UniFR Logo
    Modules > Religions grecque et romaine : notions et méthodes > Les mythes et la mythologie

    L’origine des mots et la difficulté d’une définition.

    "On peut tout faire avec des mythes, les raconter, les réduire à des schémas, les réécrire ou les rêver."
    S. Saïd, Approches de la mythologie grecque, p. 110.

    Comme pour l’ensemble des concepts de «religion», de «sacré», la difficulté du mot «mythe» tient à son origine antique. Le mot qui nous est familier provient du grec muthos. Jusqu’au Ve s. av. J.-C., muthos désigne n’importe quelle sorte de récit ou de discours. Ensuite, dans l’opposition qui s’installe entre discours vrai et discours fictif ou même faux, le muthos se place très progressivement du côté du fictif et du faux, de la distraction plus ou moins ludique et du mensonge.

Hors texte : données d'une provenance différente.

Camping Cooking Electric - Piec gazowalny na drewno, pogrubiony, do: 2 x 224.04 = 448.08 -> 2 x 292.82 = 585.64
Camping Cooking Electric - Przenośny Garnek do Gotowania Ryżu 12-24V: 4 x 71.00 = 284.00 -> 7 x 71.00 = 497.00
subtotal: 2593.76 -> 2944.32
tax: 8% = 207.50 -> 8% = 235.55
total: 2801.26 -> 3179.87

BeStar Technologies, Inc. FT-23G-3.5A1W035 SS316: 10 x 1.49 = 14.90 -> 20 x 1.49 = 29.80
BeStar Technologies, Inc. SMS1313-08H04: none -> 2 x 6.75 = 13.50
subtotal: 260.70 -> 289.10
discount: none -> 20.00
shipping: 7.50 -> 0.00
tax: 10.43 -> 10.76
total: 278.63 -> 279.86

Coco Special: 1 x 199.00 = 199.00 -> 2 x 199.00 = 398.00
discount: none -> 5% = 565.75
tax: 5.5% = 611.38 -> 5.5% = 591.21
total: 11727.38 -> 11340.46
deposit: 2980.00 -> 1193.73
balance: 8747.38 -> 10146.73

Les historiens, comme Hérodote, mais surtout Thucydide, tentent d’opposer le mythe à l’écriture de l’histoire en se fondant sur le critère de vérification des informations : ce qui sort du champ du vérifiable entre dans celui du mythe. Mais ce constat est assorti, pour nous modernes, d’une difficulté, au moins double :
    1) si le mot muthos peut parfois désigner ce discours invérifiable, le mot logos remplit le même rôle dans un bon nombre de cas, à côté d’autres occurrences où il désigne un discours argumenté et vérifiable;
    2) la ligne de démarcation que les Anciens placent entre le récit invérifiable (muthos ou logos selon les cas) et le récit faisant l’objet de l’écriture de l’histoire ne coïncide pas véritablement entre ce que nous appelons respectivement le mythe et l’histoire. Le temps des dieux, celui des héros et celui des hommes est vu dans une continuité où Minos, Thésée, Œdipe et Héraclès possèdent une épaisseur historique au même titre que Solon, Crésus ou Périclès. La différence entre eux, pour les Grecs, est plus une différence de degré que de nature : la longueur du temps et la récitation séculaire des poètes ont généré des affabulations qui ont surchargé le récit de la vie des premiers, tandis que la mémoire humaine peut encore atteindre les seconds.
    Double difficulté donc : impossibilité de faire coïncider le mot grec et son correspondant moderne, d’une part, impossibilité de faire coïncider notre distinction mythe/histoire avec celle des Anciens. Dès lors, comment définir ce qu’est un mythe ? On s’accorde généralement à y voir un «récit traditionnel». Comme l’a écrit Suzanne Saïd, «les problèmes commencent quand on tente de préciser lequel». Quelques tentatives de définitions données en note montrent bien la difficulté. À titre d’hypothèse de travail, on peut choisir la définition que livre J. Rudhardt : "Nous sommes ainsi amenés à considérer le mythe comme une forme de la raison visant à élucider l’expérience que, dans les conditions contingentes de son existence dans le monde et dans l’histoire, l’homme fait de son rapport avec le divin, à approfondir son expérience de la sacralité, à comprendre le monde et l’histoire eux-mêmes en considération du sens religieux qui se révèle dans cette expérience continue – que l’intelligence conceptuelle est impropre à analyser" (J. Rudhardt, Du mythe..., p. 175).